TASK REQUIREMENTS: Scan the lines below and report each one containing "width" by copying it.
[DATA TO USE Boundary: Start]
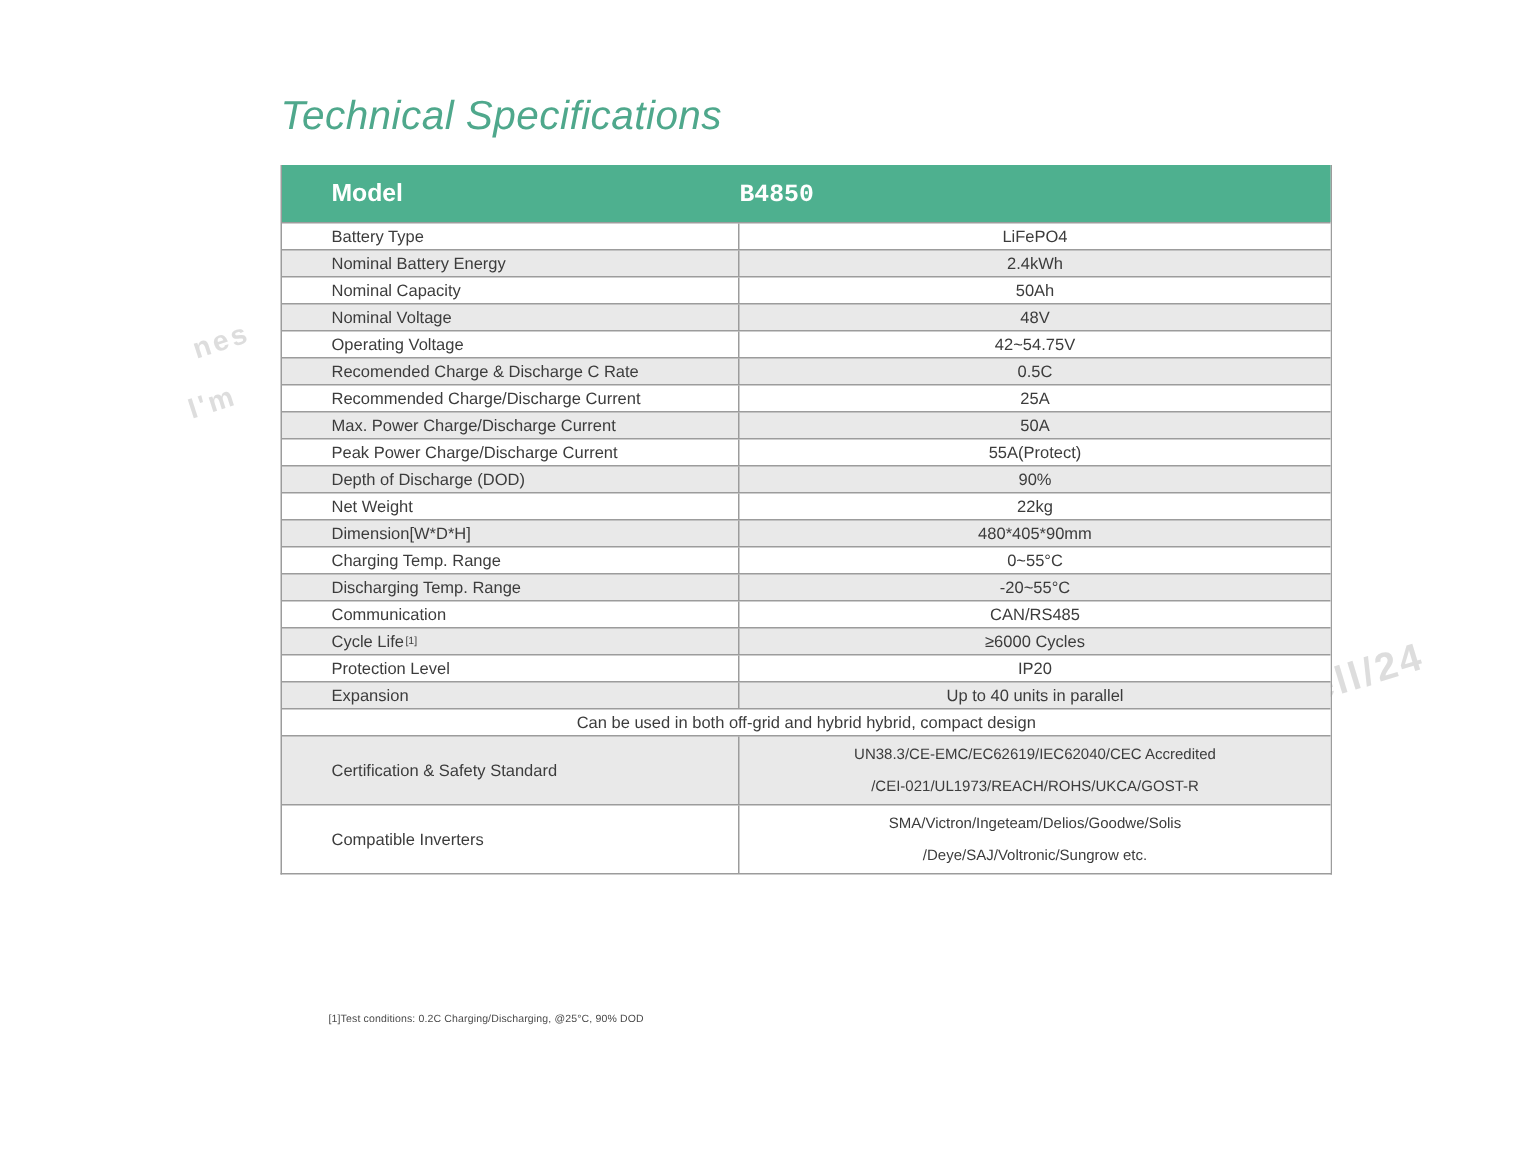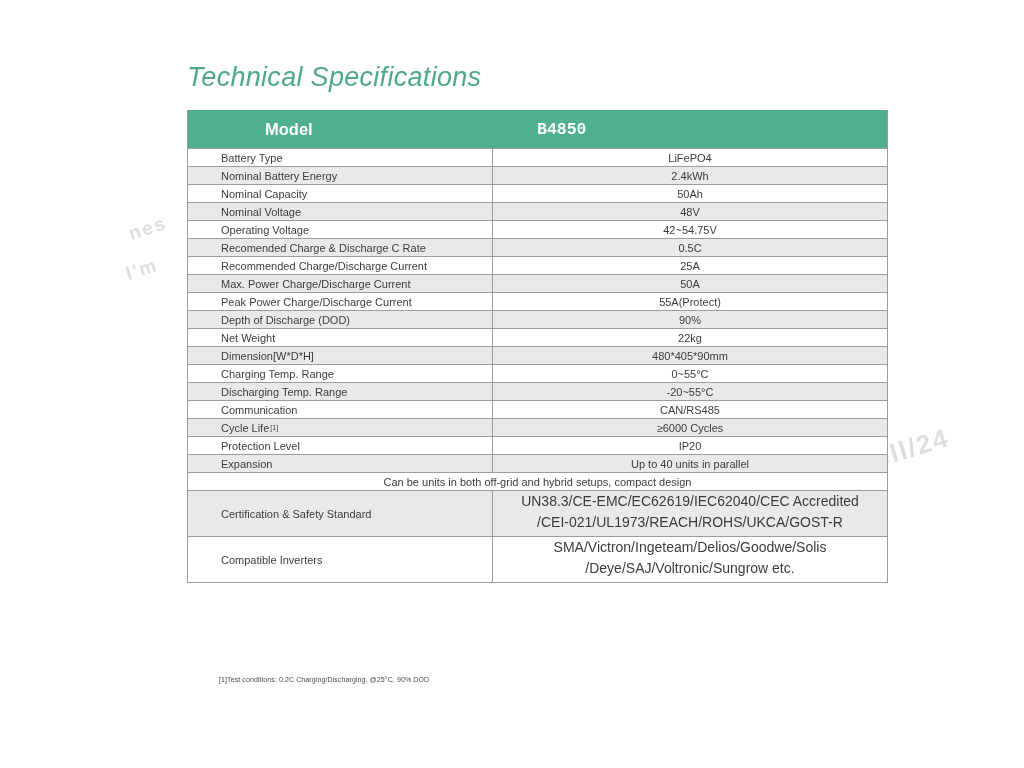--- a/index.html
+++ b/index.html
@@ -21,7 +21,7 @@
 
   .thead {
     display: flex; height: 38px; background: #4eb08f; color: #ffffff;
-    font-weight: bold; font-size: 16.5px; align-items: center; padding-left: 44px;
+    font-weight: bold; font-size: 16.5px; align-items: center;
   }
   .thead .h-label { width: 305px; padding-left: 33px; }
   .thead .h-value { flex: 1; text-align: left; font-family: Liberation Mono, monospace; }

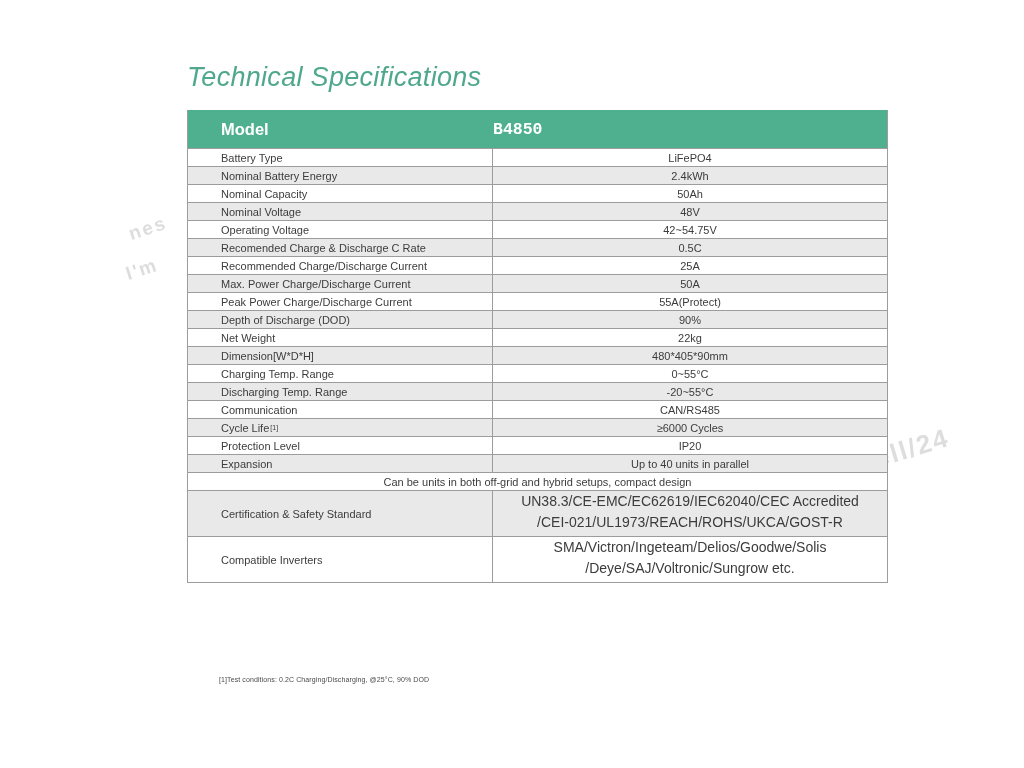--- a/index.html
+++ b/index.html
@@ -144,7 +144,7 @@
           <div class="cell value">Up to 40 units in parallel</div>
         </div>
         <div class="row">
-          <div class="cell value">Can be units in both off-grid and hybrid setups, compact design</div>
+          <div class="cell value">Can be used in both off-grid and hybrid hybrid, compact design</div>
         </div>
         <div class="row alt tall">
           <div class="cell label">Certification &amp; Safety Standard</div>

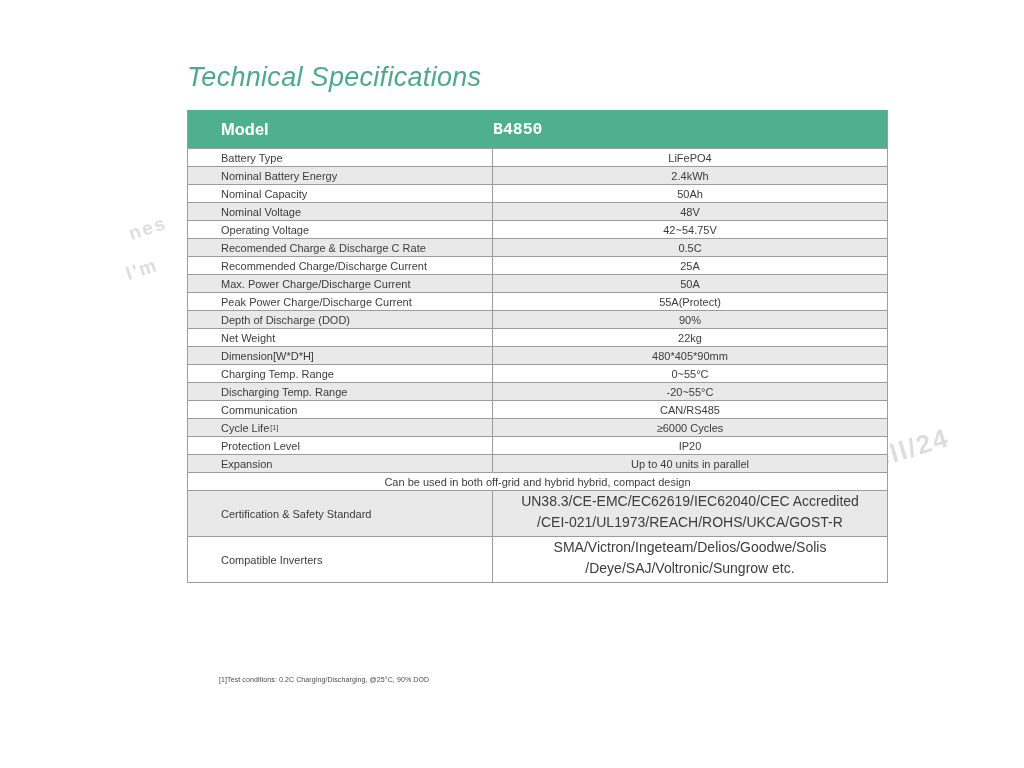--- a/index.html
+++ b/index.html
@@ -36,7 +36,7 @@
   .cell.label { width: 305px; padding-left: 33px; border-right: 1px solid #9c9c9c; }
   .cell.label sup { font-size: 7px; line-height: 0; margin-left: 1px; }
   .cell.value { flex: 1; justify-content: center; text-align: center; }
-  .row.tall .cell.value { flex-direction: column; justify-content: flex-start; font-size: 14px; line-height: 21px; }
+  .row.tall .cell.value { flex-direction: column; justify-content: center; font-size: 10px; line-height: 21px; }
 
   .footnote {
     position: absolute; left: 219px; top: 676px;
[DATA TO USE Boundary: End]
TASK OUTPUT:
   .thead .h-label { width: 305px; padding-left: 33px; }
   .cell.label { width: 305px; padding-left: 33px; border-right: 1px solid #9c9c9c; }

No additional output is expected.